La France est-elle en pointe sur les Mooc ?

En octobre, le ministère de l’Enseignement supérieur et de la Recherche a lancé la plate-forme France université numérique (FUN), sur laquelle 25 Mooc - dont un sur les fondamentaux en statistique - sont proposés par des universités et des écoles d’ingénieurs. La question du choix des langues se pose. L’anglais permet une large audience, mais c’est exigeant car il faut des community managers et des professeurs qui parlent un anglais parfait. De grandes opportunités s’ouvrent en revanche sur le terrain de la francophonie.

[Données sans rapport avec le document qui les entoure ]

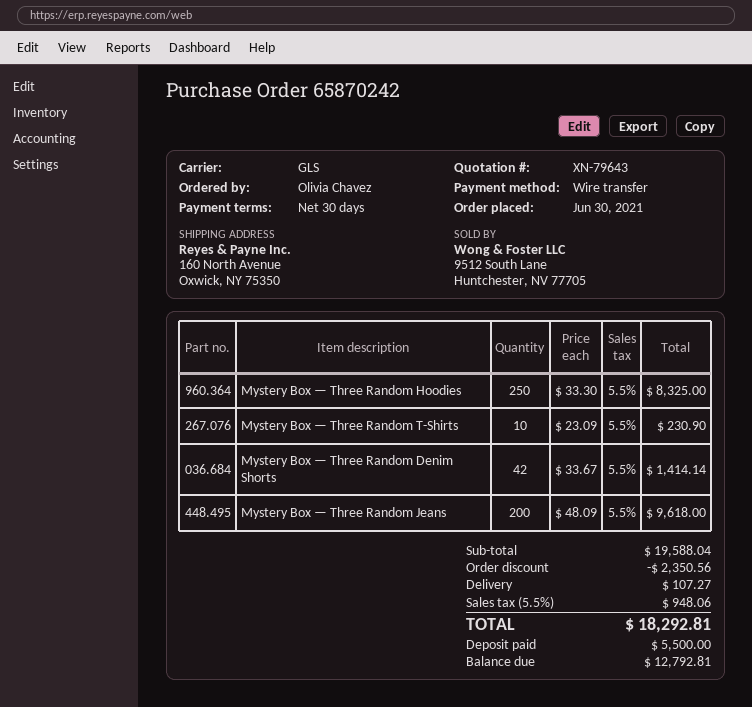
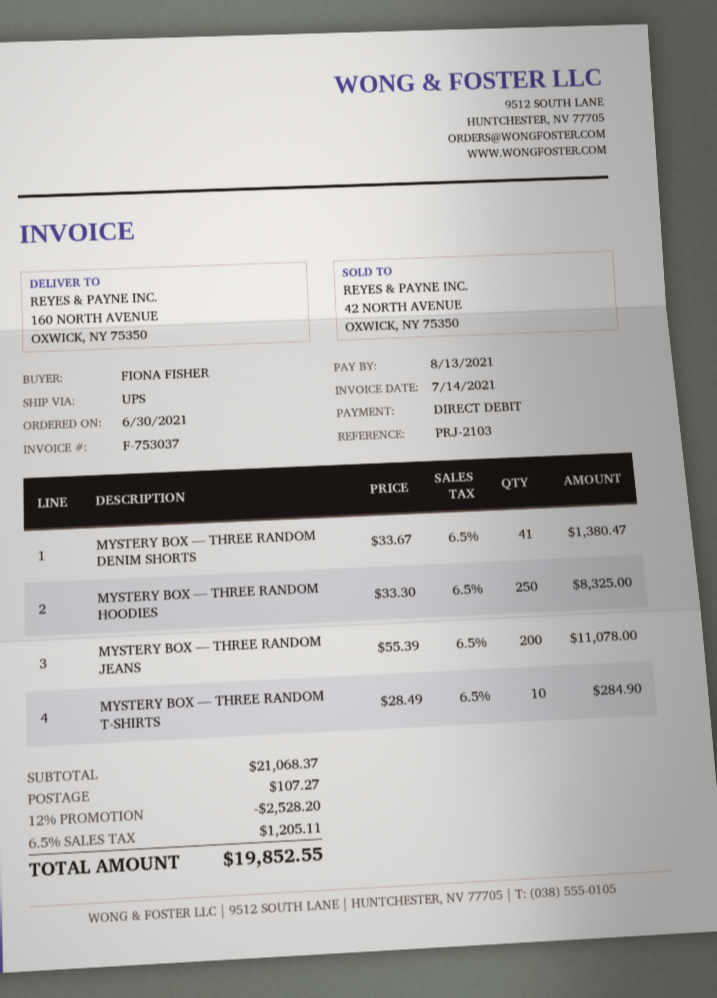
ordered by: Olivia Chavez -> FIONA FISHER
payment method: bank transfer -> direct debit
shipping method: GLS -> UPS
Mystery Box — Three Random T-Shirts: 10 x 23.09 = 230.90 -> 10 x 28.49 = 284.90
Mystery Box — Three Random Denim Shorts: 42 x 33.67 = 1414.14 -> 41 x 33.67 = 1380.47
Mystery Box — Three Random Jeans: 200 x 48.09 = 9618.00 -> 200 x 55.39 = 11078.00
subtotal: 19588.04 -> 21068.37
discount: 2350.56 -> 2528.20
tax: 5.5% = 948.06 -> 6.5% = 1205.11
total: 18292.81 -> 19852.55

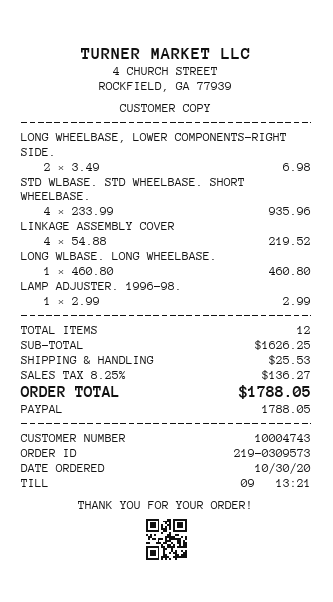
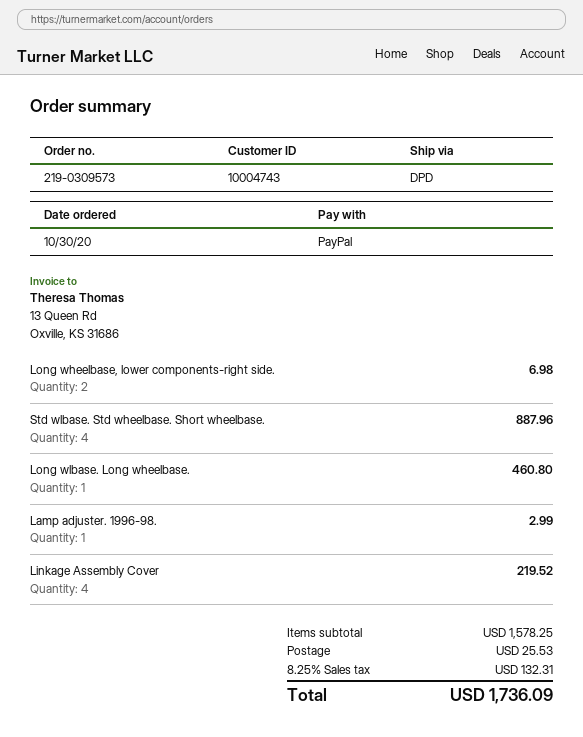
STD WLBASE. STD WHEELBASE. SHORT WHEELBASE.: 4 for 935.96 -> 4 for 887.96
subtotal: 1626.25 -> 1578.25
tax: 8.25% = 136.27 -> 8.25% = 132.31
total: 1788.05 -> 1736.09

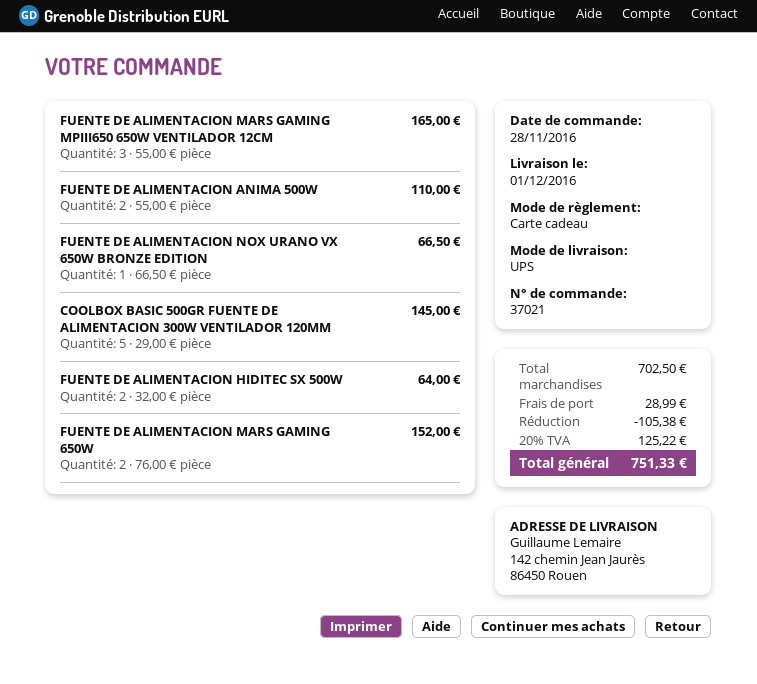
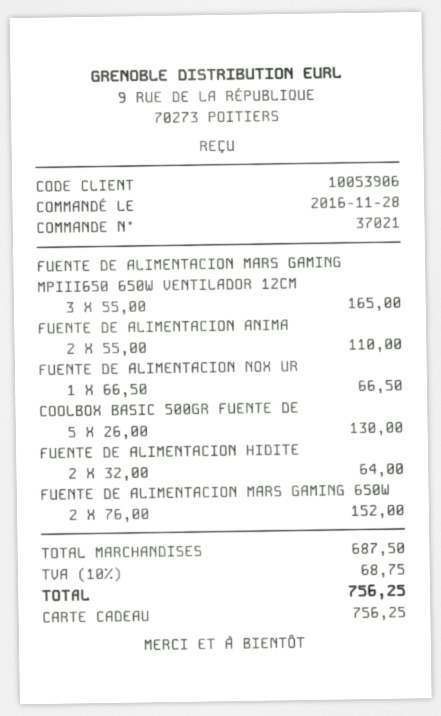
COOLBOX BASIC 500GR FUENTE DE ALIMENTACION 300W VENTILADOR 120MM: 5 x 29.00 = 145.00 -> 5 x 26.00 = 130.00
subtotal: 702.50 -> 687.50
discount: 105.38 -> none
shipping: 28.99 -> none
tax: 20% = 125.22 -> 10% = 68.75
total: 751.33 -> 756.25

Le modèle économique est-il défini ?

Pour l’heure, aucun Mooc n’est rentable, mais c’est aussi un investissement en termes d’image. Les subventions publiques pour les établissements d’enseignement supérieur sont aussi liées à leur rayonnement. Le Mooc peut également être un produit d’appel pour commercialiser des formations.

Transforment-ils l’enseignement ?

La véritable révolution des Mooc, c’est leur gratuité ! Cela implique une « massification » du public, contrairement au e-learning qui est un produit commercialisé. Cette transformation est beaucoup plus importante que la dimension technologique des Mooc, toutes les technologies utilisées n’étant pas nouvelles.